Read by Natasha. Duration 11.21.

9. The Queen of the Field Mice

"We cannot be far from the road of yellow brick, now," remarked the
Scarecrow, as he stood beside the girl, "for we have come nearly as far
as the river carried us away."

The Tin Woodman was about to reply when he heard a low growl, and
turning his head (which worked beautifully on hinges) he saw a strange
beast come bounding over the grass toward them. It was, indeed, a
great yellow Wildcat, and the Woodman thought it must be chasing
something, for its ears were lying close to its head and its mouth was
wide open, showing two rows of ugly teeth, while its red eyes glowed
like balls of fire. As it came nearer the Tin Woodman saw that running
before the beast was a little gray field mouse, and although he had no
heart he knew it was wrong for the Wildcat to try to kill such a
pretty, harmless creature.

So the Woodman raised his axe, and as the Wildcat ran by he gave it a
quick blow that cut the beast's head clean off from its body, and it
rolled over at his feet in two pieces.

The field mouse, now that it was freed from its enemy, stopped short;
and coming slowly up to the Woodman it said, in a squeaky little voice:

"Oh, thank you! Thank you ever so much for saving my life."

"Don't speak of it, I beg of you," replied the Woodman. "I have no
heart, you know, so I am careful to help all those who may need a
friend, even if it happens to be only a mouse."

"Only a mouse!" cried the little animal, indignantly. "Why, I am a
Queen--the Queen of all the Field Mice!"

"Oh, indeed," said the Woodman, making a bow.

"Therefore you have done a great deed, as well as a brave one, in
saving my life," added the Queen.

At that moment several mice were seen running up as fast as their
little legs could carry them, and when they saw their Queen they

"Oh, your Majesty, we thought you would be killed! How did you manage
to escape the great Wildcat?" They all bowed so low to the little
Queen that they almost stood upon their heads.

"This funny tin man," she answered, "killed the Wildcat and saved my
life. So hereafter you must all serve him, and obey his slightest

"We will!" cried all the mice, in a shrill chorus. And then they
scampered in all directions, for Toto had awakened from his sleep, and
seeing all these mice around him he gave one bark of delight and jumped
right into the middle of the group. Toto had always loved to chase
mice when he lived in Kansas, and he saw no harm in it.

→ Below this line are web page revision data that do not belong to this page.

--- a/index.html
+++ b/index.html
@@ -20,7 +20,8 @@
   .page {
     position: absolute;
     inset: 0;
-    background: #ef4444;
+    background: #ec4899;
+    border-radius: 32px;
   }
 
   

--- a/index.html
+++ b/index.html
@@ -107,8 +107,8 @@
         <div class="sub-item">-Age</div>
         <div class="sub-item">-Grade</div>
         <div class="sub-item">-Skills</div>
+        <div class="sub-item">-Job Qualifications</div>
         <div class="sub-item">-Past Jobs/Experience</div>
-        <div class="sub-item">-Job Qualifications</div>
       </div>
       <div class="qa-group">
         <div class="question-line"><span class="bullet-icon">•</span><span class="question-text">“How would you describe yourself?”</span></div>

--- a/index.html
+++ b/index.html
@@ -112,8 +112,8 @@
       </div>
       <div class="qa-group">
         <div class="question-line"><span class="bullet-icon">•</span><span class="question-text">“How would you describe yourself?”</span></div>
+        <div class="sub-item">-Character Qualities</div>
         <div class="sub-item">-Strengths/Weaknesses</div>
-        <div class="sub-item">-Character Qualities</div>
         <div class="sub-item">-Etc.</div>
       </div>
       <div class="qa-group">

But the Tin Woodman caught the dog in his arms and held him tight,
while he called to the mice, "Come back! Come back! Toto shall not
hurt you."

At this the Queen of the Mice stuck her head out from underneath a
clump of grass and asked, in a timid voice, "Are you sure he will not
bite us?"

"I will not let him," said the Woodman; "so do not be afraid."

One by one the mice came creeping back, and Toto did not bark again,
although he tried to get out of the Woodman's arms, and would have
bitten him had he not known very well he was made of tin. Finally one
of the biggest mice spoke.

"Is there anything we can do," it asked, "to repay you for saving the
life of our Queen?"

"Nothing that I know of," answered the Woodman; but the Scarecrow, who
had been trying to think, but could not because his head was stuffed
with straw, said, quickly, "Oh, yes; you can save our friend, the
Cowardly Lion, who is asleep in the poppy bed."

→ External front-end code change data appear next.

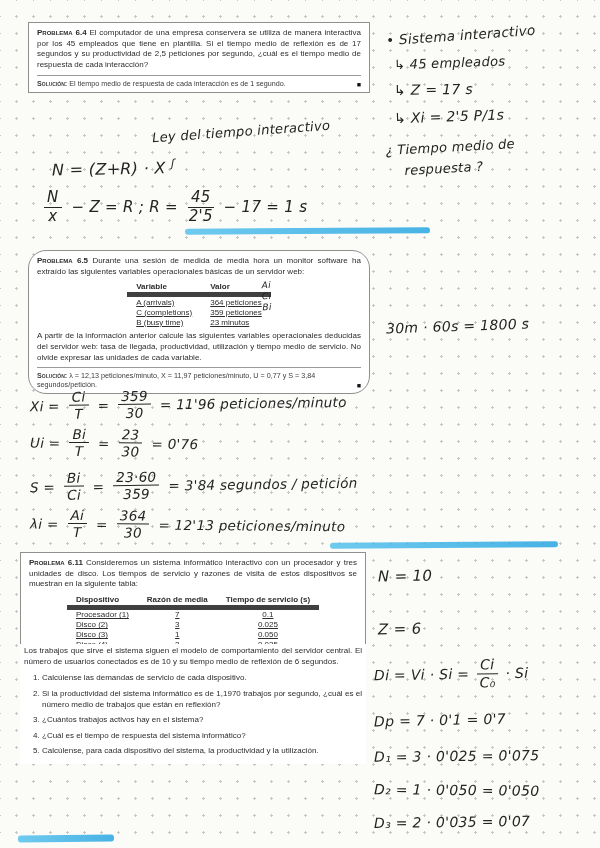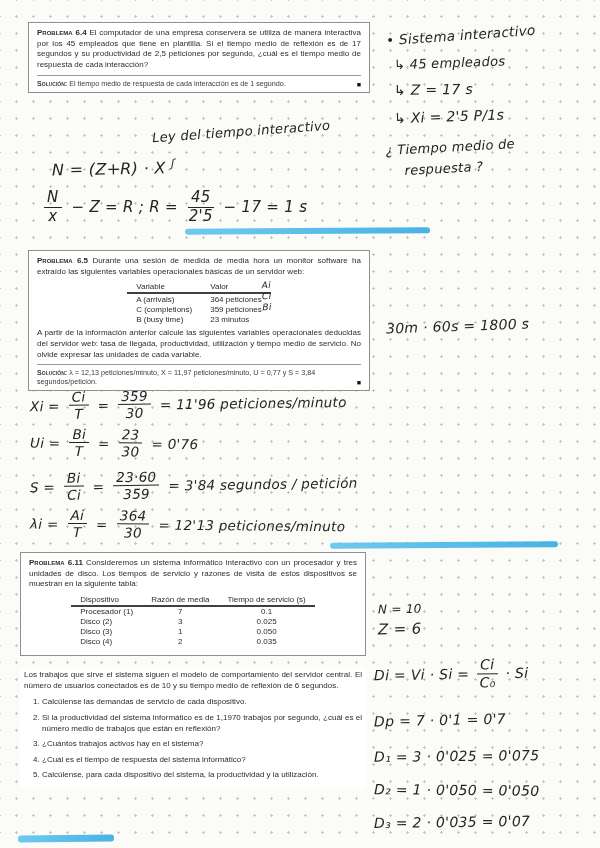--- a/index.html
+++ b/index.html
@@ -90,7 +90,7 @@
 
   <div class="marker" style="left:185px; top:228px; width:245px; transform:rotate(-0.3deg);"></div>
 
-  <section class="pbox" style="left:28px; top:250px; width:342px;">
+  <section class="pbox" style="left:28px; top:250px; width:342px;border-radius:18px;">
     <p class="ptext">
       <span class="plabel">Problema 6.5</span>
       <span>Durante una sesión de medida de media hora un monitor software ha extraído las siguientes variables operacionales básicas de un servidor web:</span>

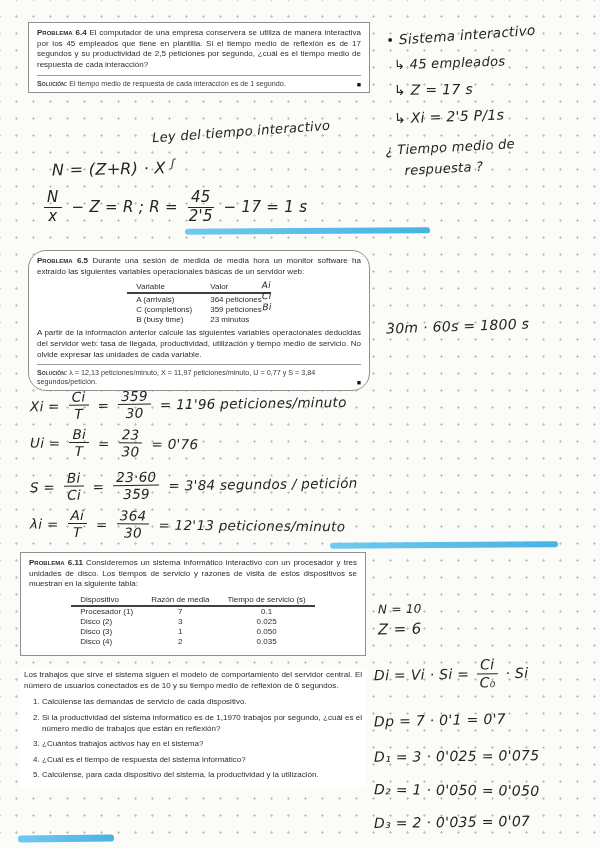--- a/index.html
+++ b/index.html
@@ -20,7 +20,7 @@
   .solrow .soltxt { flex:1; }
   .qed { font-size:7px; color:#111; }
   .ptable { border-collapse:collapse; margin:4px auto; font-size:8px; color:#2c2c2c; }
-  .ptable th { font-weight:normal; border-bottom:2px solid #404040; padding:1px 9px; text-align:left; }
+  .ptable th { font-weight:bold; border-bottom:5px solid #404040; padding:1px 9px; text-align:left; }
   .ptable td { padding:0.5px 9px; }
   .t3 th, .t3 td { text-align:center; }
   .t3 th:first-child, .t3 td:first-child { text-align:left; }

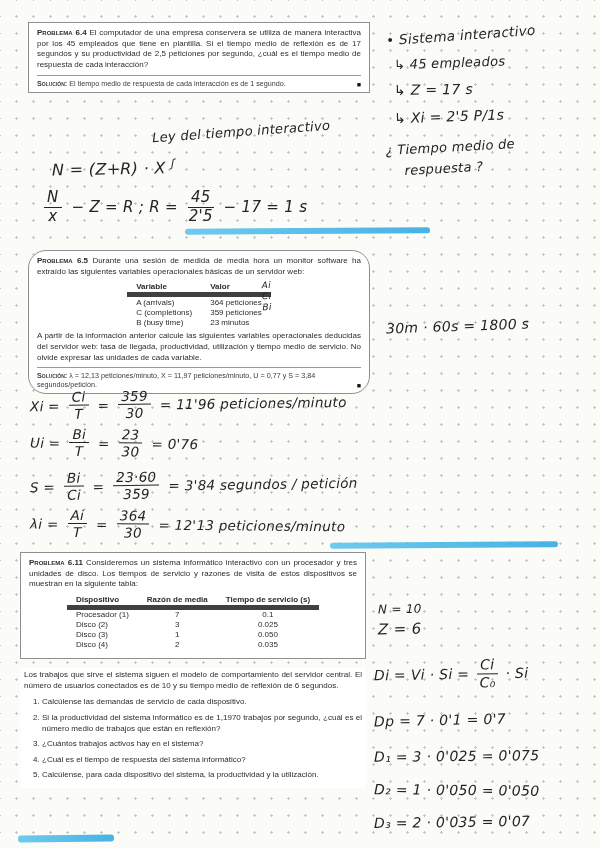--- a/index.html
+++ b/index.html
@@ -21,7 +21,7 @@
   .qed { font-size:7px; color:#111; }
   .ptable { border-collapse:collapse; margin:4px auto; font-size:8px; color:#2c2c2c; }
   .ptable th { font-weight:bold; border-bottom:5px solid #404040; padding:1px 9px; text-align:left; }
-  .ptable td { padding:0.5px 9px; }
+  .ptable td { padding:0.5px 9px;text-decoration:underline; }
   .t3 th, .t3 td { text-align:center; }
   .t3 th:first-child, .t3 td:first-child { text-align:left; }
   ol.qlist { margin-top:6px; padding-left:18px; font-size:8px; line-height:1.33; color:#2c2c2c; }

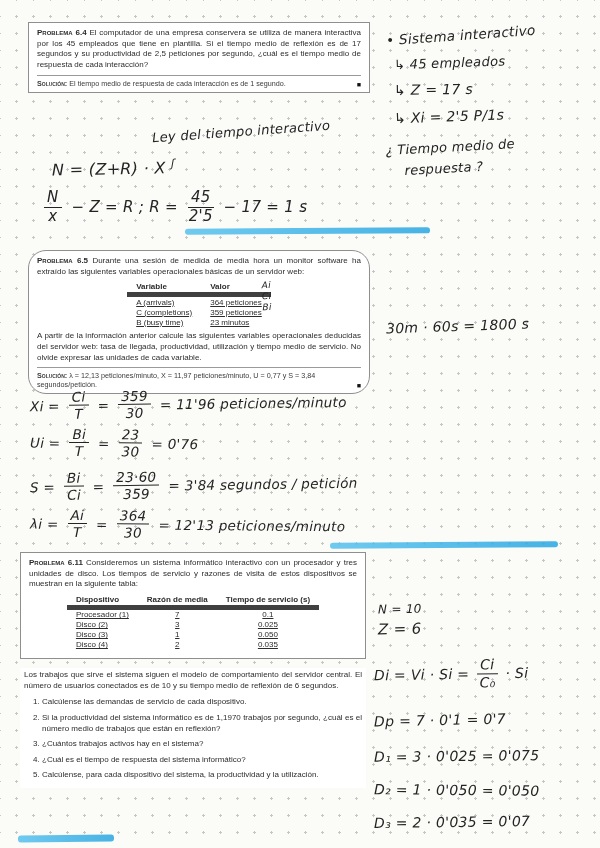--- a/index.html
+++ b/index.html
@@ -245,7 +245,7 @@
     </ol>
   </div>
 
-  <div class="hw" style="position:absolute; left:378px; top:602px; font-size:12px; transform:rotate(-1deg);">N = 10</div>
+  <div class="hw" style="position:absolute; left:378px; top:567px; font-size:15px; transform:rotate(-1deg);">N = 10</div>
   <div class="hw" style="position:absolute; left:378px; top:620px; font-size:15px; transform:rotate(-1deg);">Z = 6</div>
 
   <div class="hw" style="position:absolute; left:374px; top:658px; font-size:14px; display:flex; align-items:center; gap:6px; transform:rotate(-1deg);">

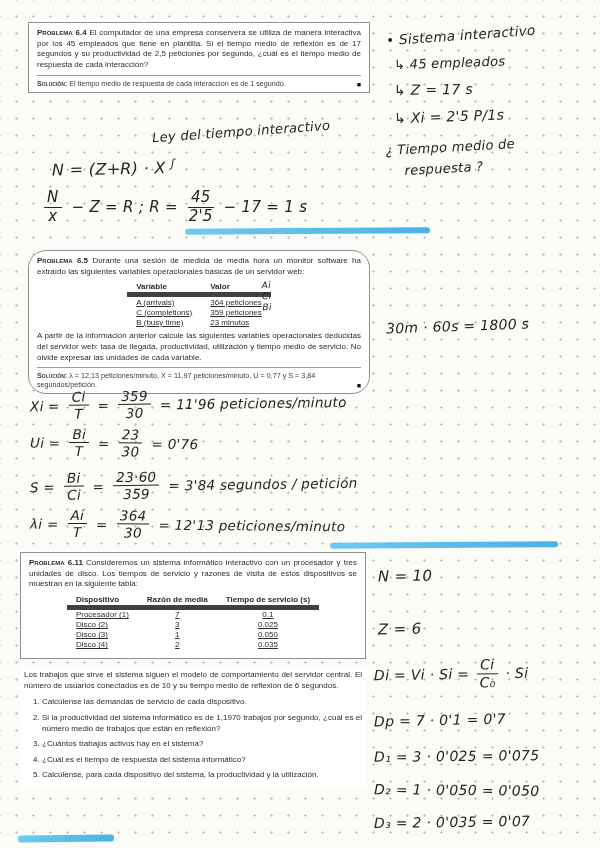--- a/index.html
+++ b/index.html
@@ -234,7 +234,7 @@
     </table>
   </section>
 
-  <div class="pblock" style="left:20px; top:668px; width:346px; padding:2px 4px;">
+  <div class="pblock" style="left:20px; top:644px; width:346px; padding:2px 4px;">
     <p class="ptext">Los trabajos que sirve el sistema siguen el modelo de comportamiento del servidor central. El número de usuarios conectados es de 10 y su tiempo medio de reflexión de 6 segundos.</p>
     <ol class="qlist">
       <li>Calcúlense las demandas de servicio de cada dispositivo.</li>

"A Lion!" cried the little Queen. "Why, he would eat us all up."

"Oh, no," declared the Scarecrow; "this Lion is a coward."

"Really?" asked the Mouse.

"He says so himself," answered the Scarecrow, "and he would never hurt
anyone who is our friend. If you will help us to save him I promise
that he shall treat you all with kindness."

"Very well," said the Queen, "we trust you. But what shall we do?"

"Are there many of these mice which call you Queen and are willing to
obey you?"

"Oh, yes; there are thousands," she replied.

"Then send for them all to come here as soon as possible, and let each
one bring a long piece of string."

The Queen turned to the mice that attended her and told them to go at
once and get all her people. As soon as they heard her orders they ran
away in every direction as fast as possible.

"Now," said the Scarecrow to the Tin Woodman, "you must go to those
trees by the riverside and make a truck that will carry the Lion."

So the Woodman went at once to the trees and began to work; and he soon
made a truck out of the limbs of trees, from which he chopped away all
the leaves and branches. He fastened it together with wooden pegs and
made the four wheels out of short pieces of a big tree trunk. So fast
and so well did he work that by the time the mice began to arrive the
truck was all ready for them.

They came from all directions, and there were thousands of them: big
mice and little mice and middle-sized mice; and each one brought a
piece of string in his mouth. It was about this time that Dorothy woke
from her long sleep and opened her eyes. She was greatly astonished to
find herself lying upon the grass, with thousands of mice standing
around and looking at her timidly. But the Scarecrow told her about
everything, and turning to the dignified little Mouse, he said:

"Permit me to introduce to you her Majesty, the Queen."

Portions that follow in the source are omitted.